Sędzia Sławomira B., który orzeka w jednym z wydziałów sądu rejonowego w Warszawie, miał przyjąć 200 tys. zł łapówki i cztery samochody. Chodzi o układ z syndykiem – czytamy w najnowszym numerze "Super Expressu".
Gazeta wskazuje, że sędzia, wykorzystując swoją władzę, miał zlecać syndykowi Tomaszowi S. wdrażanie postępowań upadłościowych firm dysponujących olbrzymim majątkiem. Syndyk miał wypłacać powiązanym ze sobą firmom olbrzymie pieniądze za bezwartościowe analizy i usługi prawne na rzecz upadłych przedsiębiorstw. Proceder trwał w latach 2008–2014.

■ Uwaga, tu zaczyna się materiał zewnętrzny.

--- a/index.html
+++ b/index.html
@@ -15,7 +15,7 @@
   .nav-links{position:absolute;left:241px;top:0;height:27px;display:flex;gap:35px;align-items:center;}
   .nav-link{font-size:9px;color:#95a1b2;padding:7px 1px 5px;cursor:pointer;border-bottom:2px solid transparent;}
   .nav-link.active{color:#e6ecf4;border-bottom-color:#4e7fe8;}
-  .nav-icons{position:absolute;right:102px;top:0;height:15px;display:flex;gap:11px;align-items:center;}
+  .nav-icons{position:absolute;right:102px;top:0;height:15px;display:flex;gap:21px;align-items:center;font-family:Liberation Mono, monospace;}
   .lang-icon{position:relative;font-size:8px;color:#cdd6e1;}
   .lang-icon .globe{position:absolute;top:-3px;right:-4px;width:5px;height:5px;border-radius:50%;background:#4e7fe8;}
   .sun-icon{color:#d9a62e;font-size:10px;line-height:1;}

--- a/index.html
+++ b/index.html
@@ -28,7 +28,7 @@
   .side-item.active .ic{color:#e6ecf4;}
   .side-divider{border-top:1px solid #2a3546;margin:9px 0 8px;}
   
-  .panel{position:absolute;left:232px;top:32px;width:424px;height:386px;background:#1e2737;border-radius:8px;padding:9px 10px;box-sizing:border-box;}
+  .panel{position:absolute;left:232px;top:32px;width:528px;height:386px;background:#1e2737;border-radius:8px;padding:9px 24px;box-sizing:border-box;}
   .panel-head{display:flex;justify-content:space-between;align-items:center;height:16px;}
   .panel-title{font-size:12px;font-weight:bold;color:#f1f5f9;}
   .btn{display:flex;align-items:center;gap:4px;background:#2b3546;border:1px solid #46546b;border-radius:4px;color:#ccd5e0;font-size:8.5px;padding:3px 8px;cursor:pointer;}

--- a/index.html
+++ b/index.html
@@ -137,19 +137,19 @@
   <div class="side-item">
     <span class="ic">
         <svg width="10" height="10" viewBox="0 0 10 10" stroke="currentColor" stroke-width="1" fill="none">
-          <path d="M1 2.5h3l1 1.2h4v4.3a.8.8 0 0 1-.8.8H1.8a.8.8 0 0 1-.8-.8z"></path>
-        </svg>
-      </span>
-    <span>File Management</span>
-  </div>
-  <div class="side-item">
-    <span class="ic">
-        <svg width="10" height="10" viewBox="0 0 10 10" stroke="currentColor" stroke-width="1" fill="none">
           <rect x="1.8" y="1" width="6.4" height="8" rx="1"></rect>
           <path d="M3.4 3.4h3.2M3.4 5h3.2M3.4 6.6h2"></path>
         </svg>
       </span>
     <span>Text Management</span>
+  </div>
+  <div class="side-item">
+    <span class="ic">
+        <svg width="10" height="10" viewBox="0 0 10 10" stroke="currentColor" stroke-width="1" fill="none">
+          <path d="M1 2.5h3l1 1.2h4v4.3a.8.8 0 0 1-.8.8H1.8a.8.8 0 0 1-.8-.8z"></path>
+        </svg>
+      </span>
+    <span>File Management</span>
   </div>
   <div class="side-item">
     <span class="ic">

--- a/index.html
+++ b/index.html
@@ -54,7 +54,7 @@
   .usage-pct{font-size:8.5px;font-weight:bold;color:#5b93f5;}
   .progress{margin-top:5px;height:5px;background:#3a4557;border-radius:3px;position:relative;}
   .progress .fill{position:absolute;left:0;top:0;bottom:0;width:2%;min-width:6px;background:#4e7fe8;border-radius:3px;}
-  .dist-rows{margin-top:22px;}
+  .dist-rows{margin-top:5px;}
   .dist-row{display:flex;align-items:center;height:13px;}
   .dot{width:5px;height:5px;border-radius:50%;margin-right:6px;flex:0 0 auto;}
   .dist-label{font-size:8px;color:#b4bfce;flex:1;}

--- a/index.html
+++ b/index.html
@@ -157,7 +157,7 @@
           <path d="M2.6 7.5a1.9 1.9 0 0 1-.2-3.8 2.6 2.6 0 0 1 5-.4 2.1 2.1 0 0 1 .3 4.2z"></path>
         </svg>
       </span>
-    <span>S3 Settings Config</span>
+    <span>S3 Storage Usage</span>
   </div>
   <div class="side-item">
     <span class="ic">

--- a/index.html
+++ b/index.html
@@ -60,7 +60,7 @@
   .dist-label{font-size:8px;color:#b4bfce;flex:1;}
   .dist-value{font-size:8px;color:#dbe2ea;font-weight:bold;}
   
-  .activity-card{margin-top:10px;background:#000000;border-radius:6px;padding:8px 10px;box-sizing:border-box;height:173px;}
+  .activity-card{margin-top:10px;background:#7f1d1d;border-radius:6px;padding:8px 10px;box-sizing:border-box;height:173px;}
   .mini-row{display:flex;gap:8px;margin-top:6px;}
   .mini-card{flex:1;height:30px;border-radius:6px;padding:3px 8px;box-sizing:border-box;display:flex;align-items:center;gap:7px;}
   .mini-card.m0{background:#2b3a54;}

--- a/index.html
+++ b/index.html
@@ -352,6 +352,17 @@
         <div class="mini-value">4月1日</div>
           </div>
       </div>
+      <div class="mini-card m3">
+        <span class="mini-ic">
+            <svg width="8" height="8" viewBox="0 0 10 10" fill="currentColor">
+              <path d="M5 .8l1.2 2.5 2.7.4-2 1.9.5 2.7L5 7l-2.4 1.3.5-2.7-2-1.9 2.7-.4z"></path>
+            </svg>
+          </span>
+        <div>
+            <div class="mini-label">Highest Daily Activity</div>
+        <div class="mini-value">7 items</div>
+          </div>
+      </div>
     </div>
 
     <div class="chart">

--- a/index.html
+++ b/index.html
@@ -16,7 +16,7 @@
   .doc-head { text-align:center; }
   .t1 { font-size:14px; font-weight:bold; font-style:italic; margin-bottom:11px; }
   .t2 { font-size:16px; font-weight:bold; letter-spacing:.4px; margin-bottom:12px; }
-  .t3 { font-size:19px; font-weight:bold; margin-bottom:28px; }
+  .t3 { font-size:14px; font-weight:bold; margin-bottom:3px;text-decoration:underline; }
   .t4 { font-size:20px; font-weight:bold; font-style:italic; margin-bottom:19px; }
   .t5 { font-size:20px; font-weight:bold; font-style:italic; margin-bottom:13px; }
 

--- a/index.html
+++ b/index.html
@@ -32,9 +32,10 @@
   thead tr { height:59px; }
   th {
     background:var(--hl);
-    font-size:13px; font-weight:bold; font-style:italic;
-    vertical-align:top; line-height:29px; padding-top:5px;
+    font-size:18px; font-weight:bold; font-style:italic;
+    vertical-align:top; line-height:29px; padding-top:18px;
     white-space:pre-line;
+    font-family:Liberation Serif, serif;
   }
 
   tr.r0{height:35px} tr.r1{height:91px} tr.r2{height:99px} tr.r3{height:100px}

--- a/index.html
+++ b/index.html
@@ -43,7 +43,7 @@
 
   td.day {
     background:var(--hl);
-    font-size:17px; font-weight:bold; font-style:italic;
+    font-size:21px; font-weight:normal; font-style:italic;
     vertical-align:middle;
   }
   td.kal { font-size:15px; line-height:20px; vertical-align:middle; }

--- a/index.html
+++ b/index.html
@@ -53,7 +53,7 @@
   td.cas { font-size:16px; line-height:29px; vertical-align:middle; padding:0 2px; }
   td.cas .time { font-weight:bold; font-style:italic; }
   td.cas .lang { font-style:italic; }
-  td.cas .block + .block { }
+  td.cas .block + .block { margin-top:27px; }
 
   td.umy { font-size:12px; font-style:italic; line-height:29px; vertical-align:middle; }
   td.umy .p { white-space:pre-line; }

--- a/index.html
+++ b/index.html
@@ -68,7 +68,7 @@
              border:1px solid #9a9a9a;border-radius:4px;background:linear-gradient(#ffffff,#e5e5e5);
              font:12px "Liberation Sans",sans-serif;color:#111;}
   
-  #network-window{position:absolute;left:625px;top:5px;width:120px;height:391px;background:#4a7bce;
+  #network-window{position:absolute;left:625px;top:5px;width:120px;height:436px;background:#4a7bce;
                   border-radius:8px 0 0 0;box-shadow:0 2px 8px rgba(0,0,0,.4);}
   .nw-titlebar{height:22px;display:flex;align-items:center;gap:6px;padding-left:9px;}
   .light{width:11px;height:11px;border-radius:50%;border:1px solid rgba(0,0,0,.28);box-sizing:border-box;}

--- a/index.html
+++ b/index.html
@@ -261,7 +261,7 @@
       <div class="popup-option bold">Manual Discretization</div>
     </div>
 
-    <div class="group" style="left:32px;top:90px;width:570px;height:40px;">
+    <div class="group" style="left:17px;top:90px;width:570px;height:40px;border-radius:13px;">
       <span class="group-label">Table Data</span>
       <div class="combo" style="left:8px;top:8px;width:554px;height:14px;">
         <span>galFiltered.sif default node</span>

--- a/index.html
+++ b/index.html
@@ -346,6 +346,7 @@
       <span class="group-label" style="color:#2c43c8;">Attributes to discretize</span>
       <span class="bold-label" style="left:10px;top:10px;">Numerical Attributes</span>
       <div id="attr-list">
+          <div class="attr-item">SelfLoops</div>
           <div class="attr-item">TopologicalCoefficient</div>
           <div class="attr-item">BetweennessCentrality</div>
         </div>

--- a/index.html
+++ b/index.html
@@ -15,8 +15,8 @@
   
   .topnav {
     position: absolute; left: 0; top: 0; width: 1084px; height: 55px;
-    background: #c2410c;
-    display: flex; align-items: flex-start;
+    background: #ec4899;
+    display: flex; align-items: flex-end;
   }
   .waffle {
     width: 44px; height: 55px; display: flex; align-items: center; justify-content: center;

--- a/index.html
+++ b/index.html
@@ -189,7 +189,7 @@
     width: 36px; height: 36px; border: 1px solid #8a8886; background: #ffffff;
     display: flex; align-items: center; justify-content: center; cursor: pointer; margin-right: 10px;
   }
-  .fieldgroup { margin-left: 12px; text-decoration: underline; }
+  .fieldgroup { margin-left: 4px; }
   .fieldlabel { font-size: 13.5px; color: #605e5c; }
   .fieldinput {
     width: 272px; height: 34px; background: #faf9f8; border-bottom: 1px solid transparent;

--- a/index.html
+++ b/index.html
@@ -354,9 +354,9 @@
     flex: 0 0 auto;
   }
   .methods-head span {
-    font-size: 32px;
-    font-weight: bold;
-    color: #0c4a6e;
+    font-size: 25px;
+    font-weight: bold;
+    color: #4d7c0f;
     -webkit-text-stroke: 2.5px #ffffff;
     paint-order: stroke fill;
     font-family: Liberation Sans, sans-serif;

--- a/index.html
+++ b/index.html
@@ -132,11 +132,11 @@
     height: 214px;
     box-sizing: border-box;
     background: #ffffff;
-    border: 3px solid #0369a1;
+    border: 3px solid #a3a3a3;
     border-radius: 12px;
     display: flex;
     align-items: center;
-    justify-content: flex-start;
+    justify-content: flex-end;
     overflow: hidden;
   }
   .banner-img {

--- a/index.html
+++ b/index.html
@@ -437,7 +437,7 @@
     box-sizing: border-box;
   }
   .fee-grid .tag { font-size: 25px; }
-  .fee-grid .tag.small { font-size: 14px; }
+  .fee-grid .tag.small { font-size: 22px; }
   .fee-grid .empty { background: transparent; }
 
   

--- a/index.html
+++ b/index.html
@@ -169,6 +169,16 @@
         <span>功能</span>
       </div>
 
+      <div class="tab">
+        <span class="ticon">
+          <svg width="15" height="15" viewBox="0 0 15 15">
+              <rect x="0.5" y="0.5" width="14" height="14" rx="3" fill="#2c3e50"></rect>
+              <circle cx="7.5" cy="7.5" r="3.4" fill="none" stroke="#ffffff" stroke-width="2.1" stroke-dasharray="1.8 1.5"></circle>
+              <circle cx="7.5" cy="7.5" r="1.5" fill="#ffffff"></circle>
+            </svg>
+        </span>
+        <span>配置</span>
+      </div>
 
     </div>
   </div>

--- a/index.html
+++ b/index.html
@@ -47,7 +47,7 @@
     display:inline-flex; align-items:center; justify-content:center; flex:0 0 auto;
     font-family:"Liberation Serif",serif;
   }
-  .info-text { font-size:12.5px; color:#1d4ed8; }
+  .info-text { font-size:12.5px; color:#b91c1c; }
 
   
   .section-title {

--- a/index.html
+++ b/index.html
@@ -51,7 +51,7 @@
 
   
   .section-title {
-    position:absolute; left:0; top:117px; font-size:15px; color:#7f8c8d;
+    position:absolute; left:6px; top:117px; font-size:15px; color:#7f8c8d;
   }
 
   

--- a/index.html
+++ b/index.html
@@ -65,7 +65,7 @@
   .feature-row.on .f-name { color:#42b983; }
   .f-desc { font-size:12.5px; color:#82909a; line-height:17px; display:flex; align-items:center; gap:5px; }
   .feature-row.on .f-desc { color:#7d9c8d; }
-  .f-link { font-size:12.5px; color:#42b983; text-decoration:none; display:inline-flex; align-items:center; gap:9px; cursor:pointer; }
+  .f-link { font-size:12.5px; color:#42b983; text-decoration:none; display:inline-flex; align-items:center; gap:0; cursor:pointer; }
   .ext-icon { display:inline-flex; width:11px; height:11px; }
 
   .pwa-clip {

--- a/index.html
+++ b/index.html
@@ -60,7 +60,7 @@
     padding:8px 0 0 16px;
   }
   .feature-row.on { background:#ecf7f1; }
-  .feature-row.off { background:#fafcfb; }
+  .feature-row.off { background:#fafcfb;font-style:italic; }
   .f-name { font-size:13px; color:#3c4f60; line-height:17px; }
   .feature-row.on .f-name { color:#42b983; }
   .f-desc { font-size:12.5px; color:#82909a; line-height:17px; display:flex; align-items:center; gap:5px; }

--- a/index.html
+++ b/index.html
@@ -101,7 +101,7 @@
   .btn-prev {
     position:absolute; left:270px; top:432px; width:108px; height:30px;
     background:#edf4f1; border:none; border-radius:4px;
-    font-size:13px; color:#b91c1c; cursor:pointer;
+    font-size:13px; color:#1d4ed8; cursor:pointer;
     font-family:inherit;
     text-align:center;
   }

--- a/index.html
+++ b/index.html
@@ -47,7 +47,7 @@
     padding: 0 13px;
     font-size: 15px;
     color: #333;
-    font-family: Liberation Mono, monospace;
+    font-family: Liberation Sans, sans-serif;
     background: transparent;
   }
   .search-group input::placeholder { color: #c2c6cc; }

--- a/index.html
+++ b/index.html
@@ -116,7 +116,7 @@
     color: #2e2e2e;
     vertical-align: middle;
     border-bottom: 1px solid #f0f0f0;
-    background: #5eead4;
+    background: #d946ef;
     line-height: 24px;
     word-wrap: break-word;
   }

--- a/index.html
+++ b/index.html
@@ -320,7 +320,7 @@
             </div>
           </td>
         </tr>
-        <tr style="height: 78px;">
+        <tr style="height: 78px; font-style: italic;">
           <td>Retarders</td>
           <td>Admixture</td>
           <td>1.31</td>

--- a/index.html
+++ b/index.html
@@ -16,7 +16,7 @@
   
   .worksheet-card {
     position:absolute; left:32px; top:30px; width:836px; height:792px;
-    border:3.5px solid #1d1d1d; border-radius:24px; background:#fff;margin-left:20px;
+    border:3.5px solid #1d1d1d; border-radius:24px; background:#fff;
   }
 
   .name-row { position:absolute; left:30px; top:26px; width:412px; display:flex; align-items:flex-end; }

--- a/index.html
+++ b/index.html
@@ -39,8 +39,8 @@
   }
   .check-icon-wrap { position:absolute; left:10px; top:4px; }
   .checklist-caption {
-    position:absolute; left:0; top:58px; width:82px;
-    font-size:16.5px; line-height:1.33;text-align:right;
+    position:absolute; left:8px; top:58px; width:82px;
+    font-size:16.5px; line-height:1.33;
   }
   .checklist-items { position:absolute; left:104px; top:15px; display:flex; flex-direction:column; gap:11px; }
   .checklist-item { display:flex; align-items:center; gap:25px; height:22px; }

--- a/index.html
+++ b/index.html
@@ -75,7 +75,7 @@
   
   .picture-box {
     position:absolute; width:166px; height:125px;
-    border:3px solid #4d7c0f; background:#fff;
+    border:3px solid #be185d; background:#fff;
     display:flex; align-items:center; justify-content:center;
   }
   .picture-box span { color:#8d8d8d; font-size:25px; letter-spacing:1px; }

"SE" przypomina, że Tomasz Ss. razem ze wspólnikami został zatrzymany przez CBA w czerwcu 2018 roku Poprzez syndyka, śledcze dotarli do sędziego Sławomira B. Wydział Spraw Wewnętrznych Prokuratury Krajowej skierował już do Sądu Dyscyplinarnego w Warszawie wniosek o zgodę na jego zatrzymanie i tymczasowe aresztowanie.
"Prokuratura zebrała obszerny materiał świadczący o tym, że sędzia żądał oraz przyjmował korzyści majątkowe od ustalonego syndyka" – cytuje fragment komunikatu śledczych dziennik.
Informator w rozmowie z gazetą wskazuje, że "sędzia dostawał pieniądze w papierowych teczkach na parkingach przed centrami handlowymi, a nawet w swoim gabinecie w sądzie. W sumie było to ok. 200 tys. zł. Do tego jeszcze cztery samochody: alfę romeo, dwa fordy i toyotę. Ten ostatni miał być "do pojeżdżenia" dla brata".
Zapytany o sprawę przez dziennikarzy "SE" Sławomir B., wyrzucił ich za drzwi.